Навал, видимо, остался глух к этой весточке. До него не дошло, что это было предложение, отказу не подлежащее. И потому он ответил, как дурак: "Кто такой Давид, и кто такой сын Иессеев? Ныне стало много рабов, бегающих от господ своих; неужели мне взять хлебы мои и воду мою, и мясо, приготовленное мною для стригущих овец у меня, и отдать людям, о которых не знаю, откуда они?" Изящным языком позднейших переводов Библии Навал послал людей Давида куда подальше. Это было тройное оскорбление. Он обозвал Давида беглым рабом; он оскорбил его род; но самое худшее: он сделал вид, будто никогда о нем не слышал, ни о нем, ни о его славных подвигах. Короче говоря, его слова прозвучали: "Давид? Какой еще Давид?"

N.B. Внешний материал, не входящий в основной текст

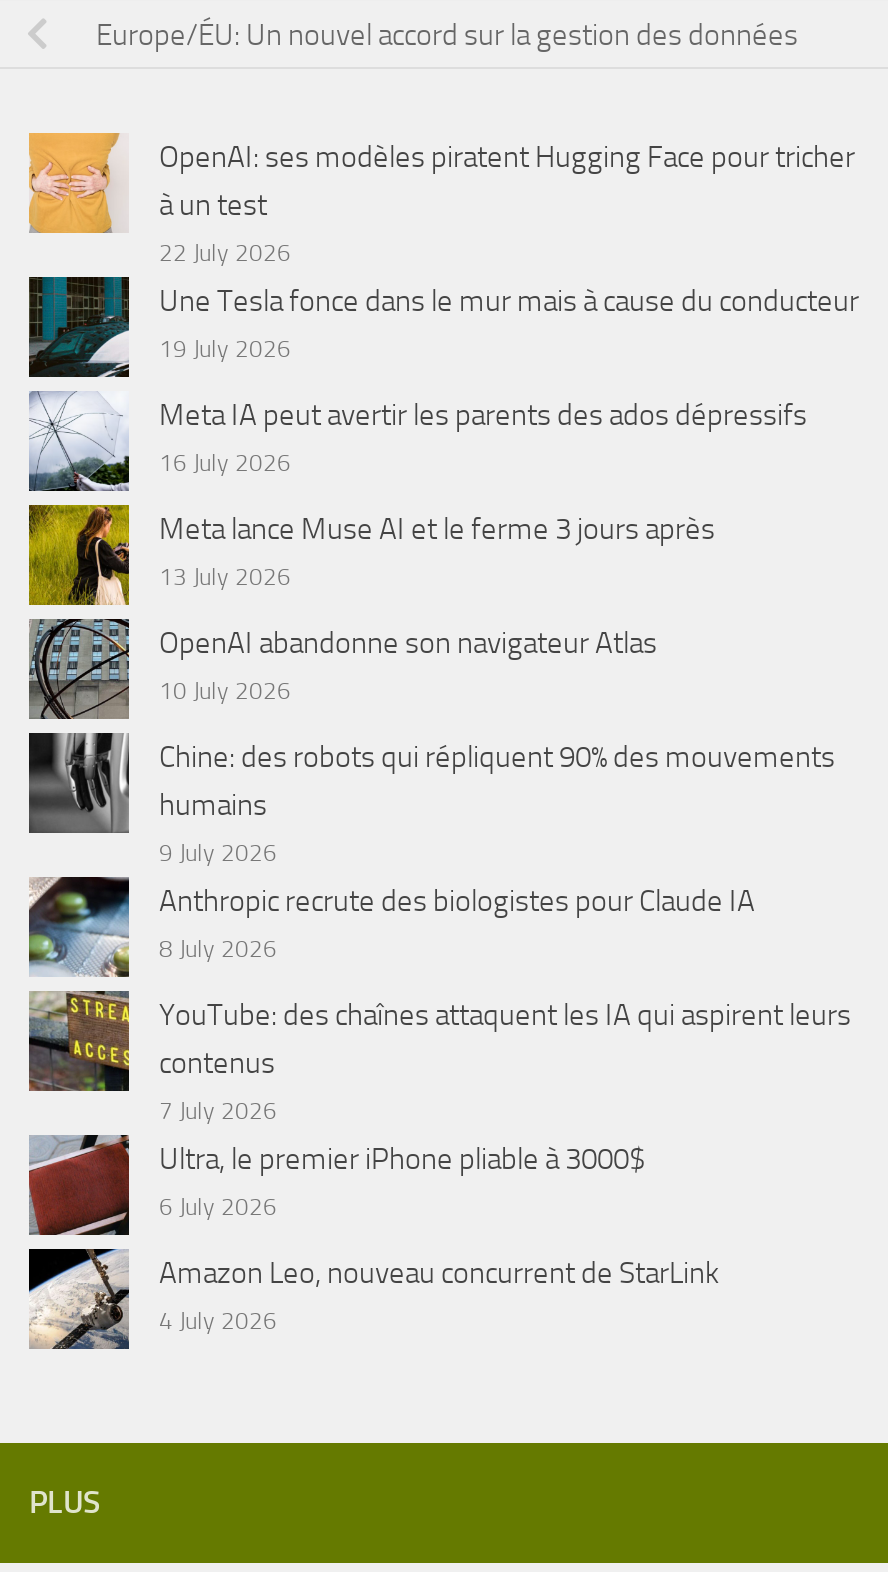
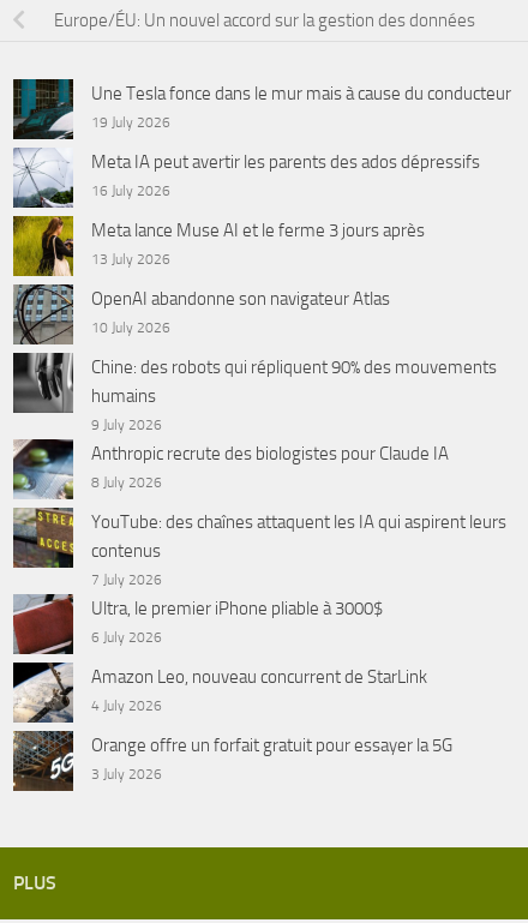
[27,132,855,267] [image] | OpenAI: ses modèles piratent Hugging Face pour tricher | à un test | 22 July 2026 -> none
moved [25,274,859,1335] -> [11,78,511,715]: [image] | Une Tesla fonce dans le mur mais à cause du conducteur | 19 July 2026 | ... | Amazon Leo, nouveau concurrent de StarLink | 4 July 2026
none -> [12,730,452,792] [image] | Orange offre un forfait gratuit pour essayer la 5G | 3 July 2026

Роковая ошибка Навала, разумеется, сводилась к тому, что он не оставил Давиду никакого выбора. Когда отроки вернулись и доложили, Давид мог поступить только так, как поступил. В конце-то концов он ведь был не какой-то там местный бандюга, а признанный инсургент. Более того, его ведь помазал на царство недавно скончавшийся первосвященник Израиля Самуил. Он бесспорно имел законное право претендовать на престол. И вот все это было поставлено под сомнение.